On the surface, Område has not changed much since Edari. But, at the same time, Nåde is no Edari. All those layers of electronica, trip-hop, and avante-garde remain, but Nåde uses them differently. For one, there is no easing into the Område sound as there was with Edari. “Malum” opens Nåde with a healthy serving of techno atmospheres and effect-buried cleans—a la Manes and Ulver. And just to be sure you’re ready for what’s coming, the song fills your ears with everything the album has to offer: strings, trumpets, impressive bass leads, and lush piano. For six minutes, it sweeps through trip-hoppy sampling, cowers in Pink Floyd-esque weirdness, and finally concludes with those haunting ivories. I know, it’s a lot to take in right away. But hold onto your butts.

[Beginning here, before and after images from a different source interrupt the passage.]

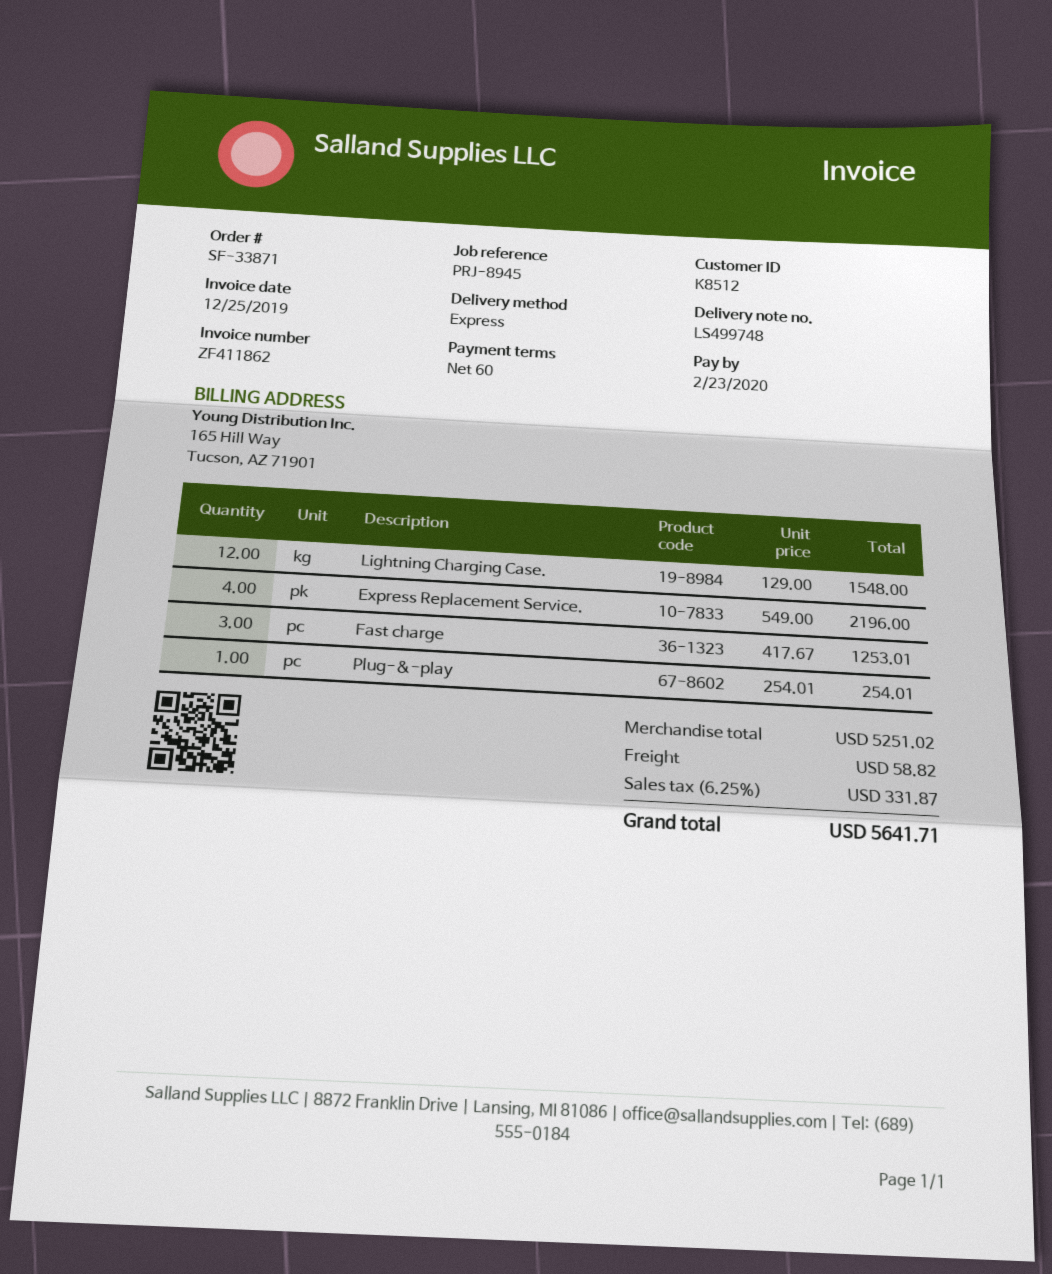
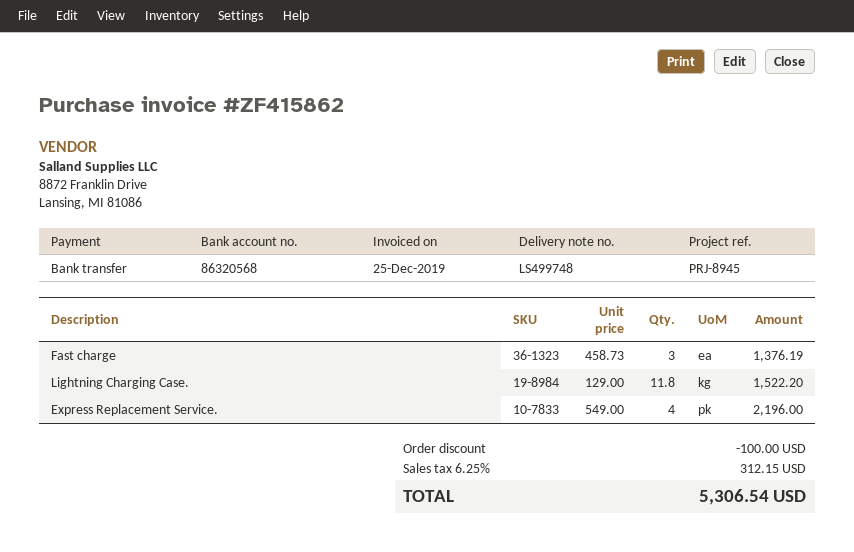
invoice number: ZF411862 -> ZF415862
Lightning Charging Case.: 12 x 129.00 = 1548.00 -> 11.8 x 129.00 = 1522.20
Fast charge: 3 x 417.67 = 1253.01 -> 3 x 458.73 = 1376.19
Plug-&-play: 1 x 254.01 = 254.01 -> none
discount: none -> 100.00
shipping: 58.82 -> none
tax: 6.25% = 331.87 -> 6.25% = 312.15
total: 5641.71 -> 5306.54

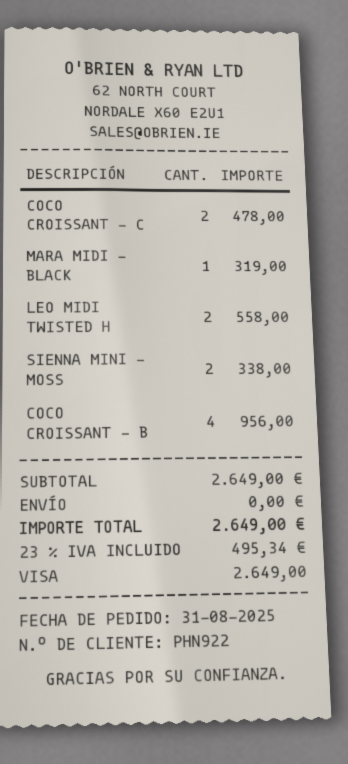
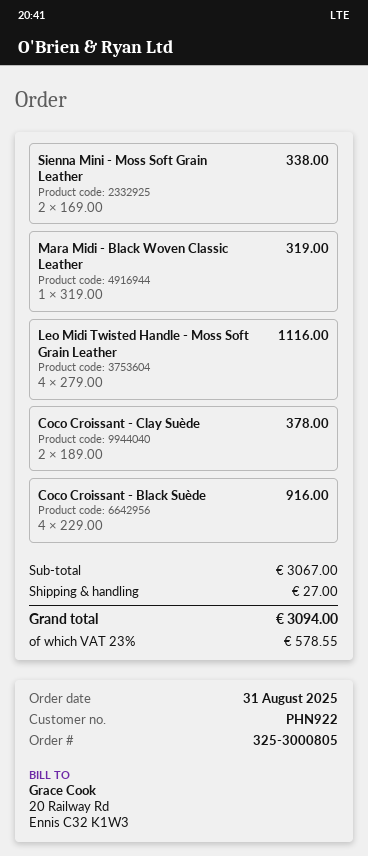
COCO CROISSANT - C: 2 for 478.00 -> 2 for 378.00
LEO MIDI TWISTED H: 2 for 558.00 -> 4 for 1116.00
COCO CROISSANT - B: 4 for 956.00 -> 4 for 916.00
subtotal: 2649.00 -> 3067.00
shipping: 0.00 -> 27.00
tax: 23% = 495.34 -> 23% = 578.55
total: 2649.00 -> 3094.00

“Malum” ain’t nearly as stacked as “The Same for the Worst.” This is, perhaps, the most impressive and insane song the band has ever written. It opens like a film noir, with our insomnia-suffering private investigator alternating between whiskey shots and interrogations in the red-light district. The thumping bass, the soaring saxophone, and the Garm-like cleans transport you into a land few explore and fewer still understand. In the back-half, female whispers cover up the Ulver cleans as the piano sets a new pace. And when the tension cracks, the sax lets loose as the song erupts into an industrial groove. It’s a mindfucking journey that pounds and soothes, never letting up its nearly eight-minute length.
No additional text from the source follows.